Diabète sucré et insuffisance rénale chronique, nouvelles données dans la prévention et le traitement du diabète sucré.
La maladie rénale diabétique est une complication potentiellement grave chez les patients atteints de diabète sucré de type 1 et de diabète sucré de type 2. Environ 20 à 40 % des patients atteints de diabète sucré développent une maladie rénale. En fait, la maladie rénale diabétique est la cause la plus fréquente d'insuffisance rénale terminale dans le monde. Environ un patient sur cinq sous dialyse est atteint de maladie rénale diabétique.
Les reins agissent comme un "filtre" par lequel les déchets sont éliminés du sang et excrétés dans l'urine. Chez les patients atteints de diabète sucré qui ne sont pas bien régulés, les reins sont progressivement détruits, ce qui entraîne l'excrétion de grandes quantités de protéines, appelées albumine, du sang dans l'urine.
L'étude mondiale DEMAND a montré qu'un tiers des diabétiques de type 2 présentent une micro ou macroalbuminurie, c'est-à-dire une excrétion urinaire d'albumine à des niveaux anormalement élevés, et l'analyse des données de 2007-2012 (NHANES) a révélé qu'un diabétique de type 2 sur dix a une fonction rénale altérée (DFGe<60) . Compte tenu de ce qui précède, le National Institute of Clinical Excellence (NICE) en Angleterre formule ses lignes directrices en suggérant l'ajout d'une nouvelle classe de médicaments, les inhibiteurs du transporteur de glucose symbiotique sodium-glucose (SGLT2i), à la première ligne de médicaments chez tous les patients atteints de diabète sucré de type 2 et d'insuffisance rénale chronique avec microalbuminurie.
Les dernières lignes directrices internationales KDIGO (Kidney Disease Improving Global Outcomes) pour les patients atteints de diabète sucré de type 2 et d'insuffisance rénale chronique, où l'association de la metformine et du SGLT2i est recommandée comme traitement de première intention, à condition que la clairance de la créatinine soit supérieure à un certain seuil (DFGe > 30 ml/min/1,73 m2). Pour la dapagliflozine en particulier, ce seuil est encore plus bas (DFGe>25 ml/min/1,73 m2), ce qui fait de ce médicament un choix particulièrement sûr, même chez les patients présentant une maladie rénale assez grave.
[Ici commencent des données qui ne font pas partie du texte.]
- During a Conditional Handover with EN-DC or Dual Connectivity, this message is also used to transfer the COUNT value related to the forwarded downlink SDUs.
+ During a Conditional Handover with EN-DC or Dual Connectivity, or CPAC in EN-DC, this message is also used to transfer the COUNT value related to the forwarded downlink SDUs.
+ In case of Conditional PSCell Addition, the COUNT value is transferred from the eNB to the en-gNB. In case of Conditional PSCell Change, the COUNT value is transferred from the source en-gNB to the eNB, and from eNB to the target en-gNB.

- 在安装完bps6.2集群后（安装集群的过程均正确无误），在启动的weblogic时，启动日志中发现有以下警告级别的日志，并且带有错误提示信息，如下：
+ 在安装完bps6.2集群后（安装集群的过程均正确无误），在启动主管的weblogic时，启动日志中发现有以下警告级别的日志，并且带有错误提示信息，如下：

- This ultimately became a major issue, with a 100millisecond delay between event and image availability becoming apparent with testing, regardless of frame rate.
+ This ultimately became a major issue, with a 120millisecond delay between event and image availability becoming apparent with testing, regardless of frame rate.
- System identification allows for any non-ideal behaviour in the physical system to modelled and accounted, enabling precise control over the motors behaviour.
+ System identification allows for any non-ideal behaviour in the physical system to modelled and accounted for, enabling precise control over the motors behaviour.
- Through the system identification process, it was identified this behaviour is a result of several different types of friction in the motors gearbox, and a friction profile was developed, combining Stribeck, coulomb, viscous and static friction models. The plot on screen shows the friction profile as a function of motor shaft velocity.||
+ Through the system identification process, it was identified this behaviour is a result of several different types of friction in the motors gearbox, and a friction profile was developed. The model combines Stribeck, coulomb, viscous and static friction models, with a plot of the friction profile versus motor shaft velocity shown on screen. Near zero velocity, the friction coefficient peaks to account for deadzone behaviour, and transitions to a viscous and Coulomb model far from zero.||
En fait, pour la dapagliflozine, il existe désormais des preuves médicales solides montrant qu'elle a une indication dans l'insuffisance rénale chronique, indépendamment de la présence ou de l'absence de diabète sucré (N Engl J Med 2020;383:1436-1446).
En conclusion, les inhibiteurs du saturateur du glucose sodique SGLT2i sont une excellente arme dans le carquois du diabétologue moderne pour la gestion du diabète sucré, ainsi que pour le traitement ou même la prévention de la maladie rénale. De nouvelles indications thérapeutiques concernant l'insuffisance cardiaque sont maintenant attribuées à la même classe de médicaments et leurs actions pléiotropiques dans la stéatohépatite non alcoolique (foie gras), dans l'hyperuricémie (taux élevé d'acide urique), dans l'hyperkaliémie sont étudiées, révélant l'interaction de ces molécules avec d'autres organes cibles.